How can I extract data from Notion pages within a large table using Selenium?

sofiap · April 24, 2025, 7:48am

I’m trying to create a dataset from Notion pages in a big table. My current script can:

Open the site
Go through table rows
Hover to show the ‘Open’ button
Click ‘Open’ to view the page
Get the page content
Move to the next row and repeat

But I’m stuck because it only finds 26-28 rows out of 47. Even after scrolling, it can’t see more. I’ve tried to fix this with a function that scrolls for rows after the 16th, but it’s not working well.

Here’s my main issue: the script isn’t finding all the rows at the start. I’ve got a function to count rows, but it’s not catching them all.

I could do the 47 entries by hand, but I need this to work for a table with 400 rows. Any ideas on how to fix this? I’m really stuck and could use some help!

Sky24 · April 30, 2025, 11:15pm

I’ve faced a similar challenge with Notion tables and Selenium. The key is dealing with Notion’s dynamic loading. Here’s what worked for me:

Instead of relying on Selenium to find all rows at once, implement a ‘scroll and wait’ approach. Scroll the page in smaller increments, then pause to let new rows load. You can do this by executing JavaScript to scroll, then use WebDriverWait to check for new elements.
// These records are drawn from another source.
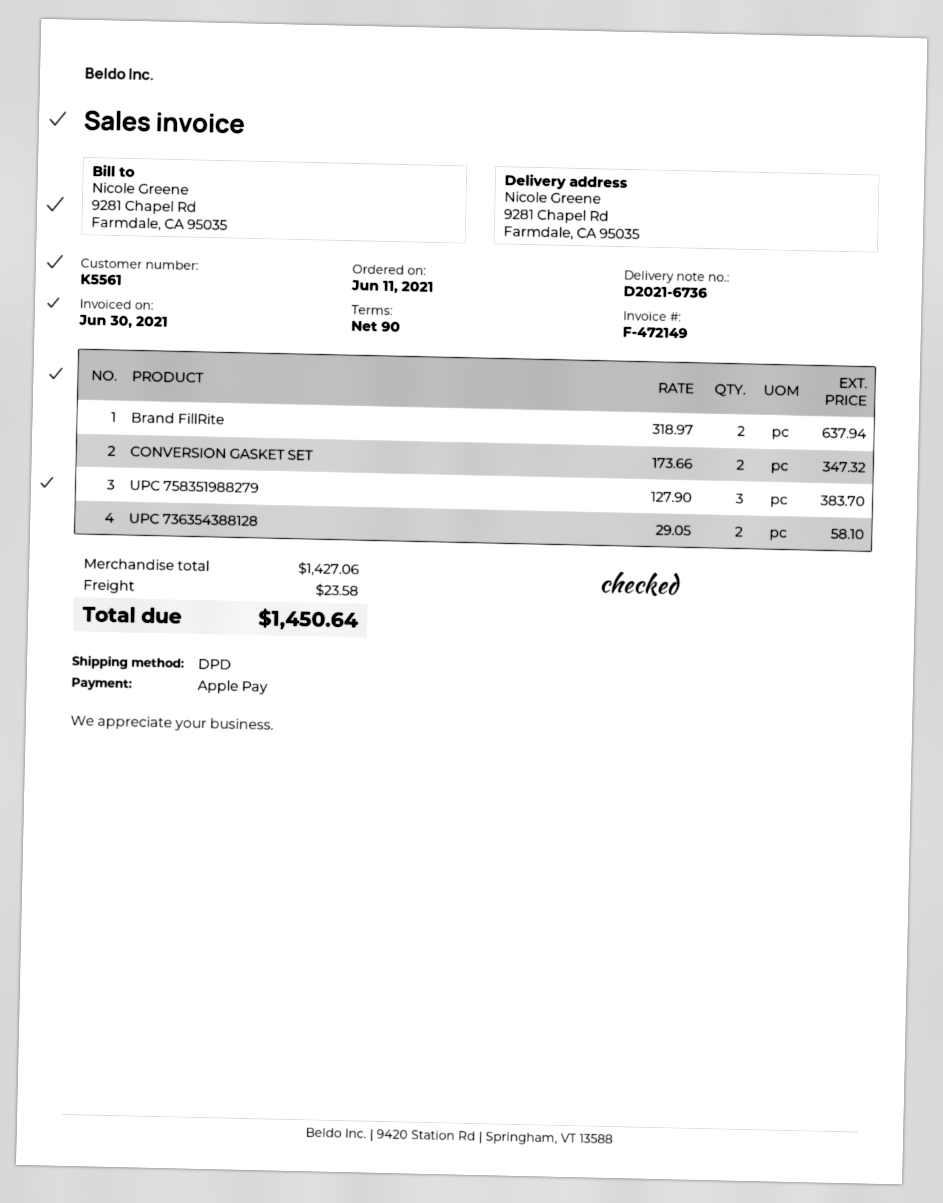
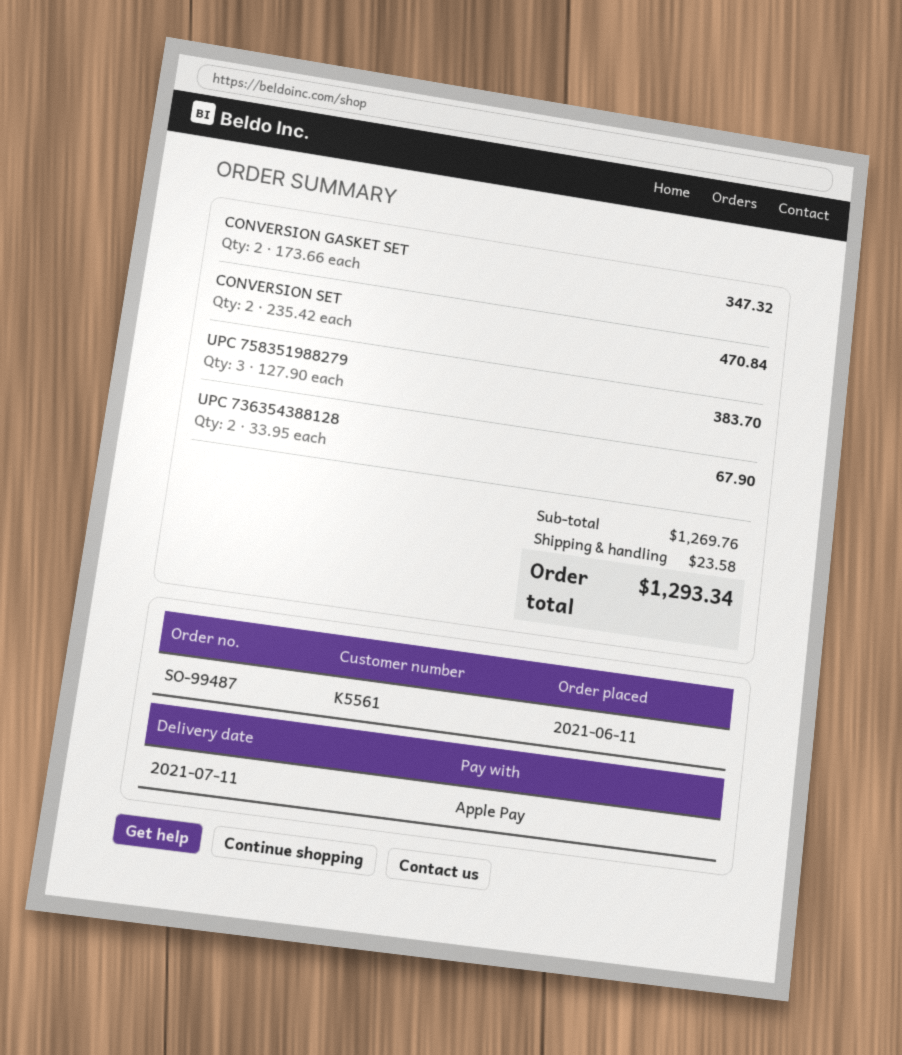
Brand FillRite: 2 x 318.97 = 637.94 -> none
UPC 736354388128: 2 x 29.05 = 58.10 -> 2 x 33.95 = 67.90
CONVERSION SET: none -> 2 x 235.42 = 470.84
subtotal: 1427.06 -> 1269.76
total: 1450.64 -> 1293.34

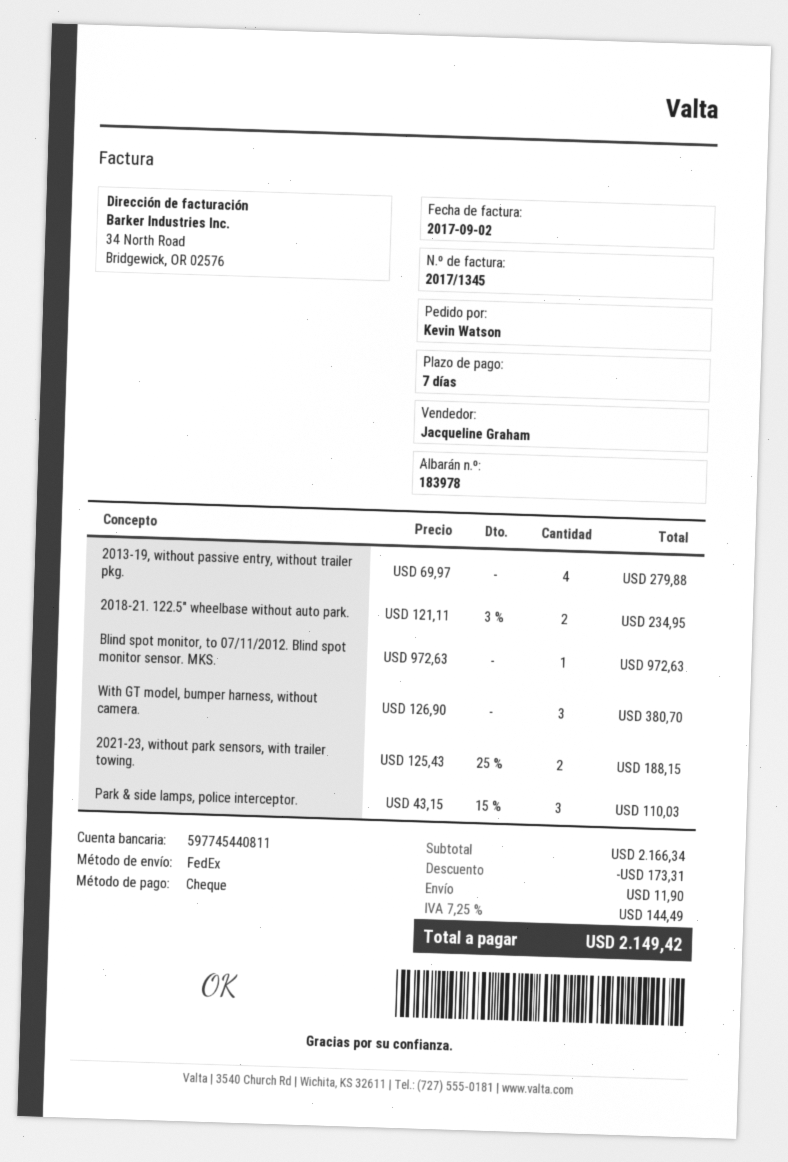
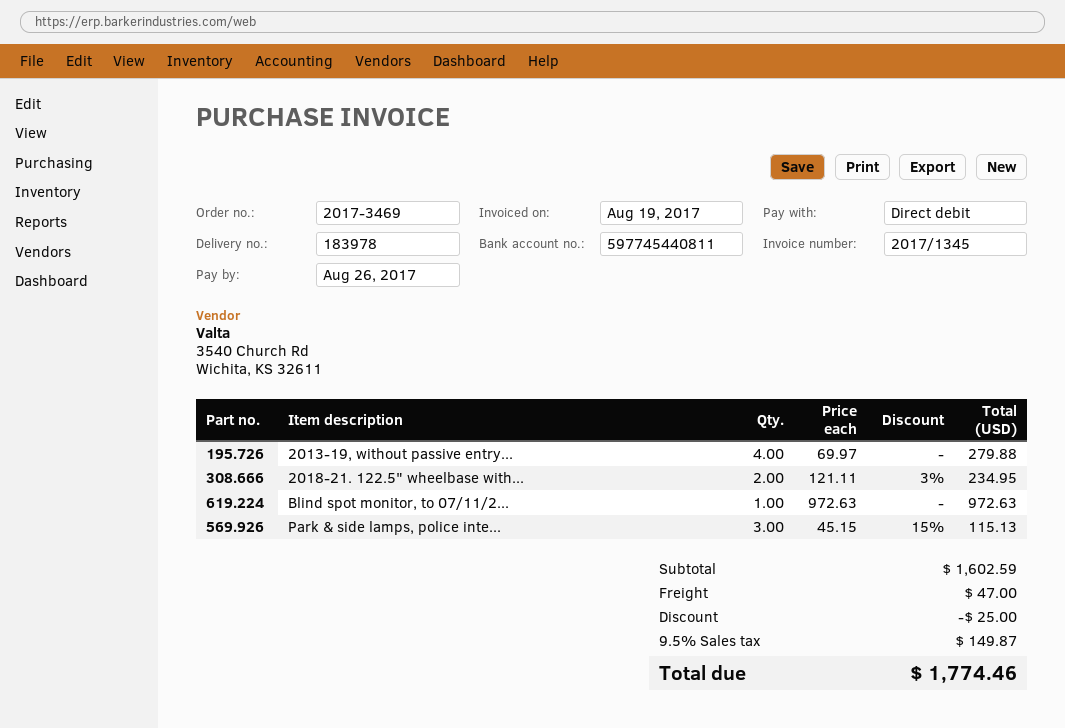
invoice date: 2017-09-02 -> 2017-08-19
payment method: cheque -> direct debit
With GT model, bumper harness, without camera.: 3 x 126.90 = 380.70 -> none
2021-23, without park sensors, with trailer towing.: 2 x 125.43 - 25% = 188.15 -> none
Park & side lamps, police interceptor.: 3 x 43.15 - 15% = 110.03 -> 3 x 45.15 - 15% = 115.13
subtotal: 2166.34 -> 1602.59
discount: 173.31 -> 25.00
shipping: 11.90 -> 47.00
tax: 7.25% = 144.49 -> 9.5% = 149.87
total: 2149.42 -> 1774.46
Also, consider using Notion’s API if possible. It’s more reliable for large datasets and avoids the complexities of web scraping. If you must use Selenium, try targeting the table’s container element and scrolling within it, rather than the whole page.

Lastly, implement error handling and retries. Notion’s UI can be finicky, so having your script retry failed actions can improve reliability significantly.

emmat83 · April 29, 2025, 1:20pm

try the notion api instead of selenium. i’ve faced similar issues with dynamic loading in large tables. using the notion api simplifies data extraction and avoids scroll hassles. a proper api key should do the trick.

alexlee · April 29, 2025, 8:44am

Have you considered using a headless browser like Playwright or Puppeteer? They tend to handle dynamic content better than Selenium. I’ve had success with them on similar projects.

For your specific issue, try implementing a recursive function that scrolls and checks for new rows. Something like:

Get initial row count
Scroll down
Wait for the page to settle (use a timeout)
Get a new row count
If new rows are found, repeat from step 2
If no new rows are detected after multiple attempts, assume all have been loaded

This approach has worked well for me with infinite scroll implementations. Remember to add appropriate waits and error handling.

Also, double-check your row detection method because sometimes hidden rows or non-standard elements can throw off the count.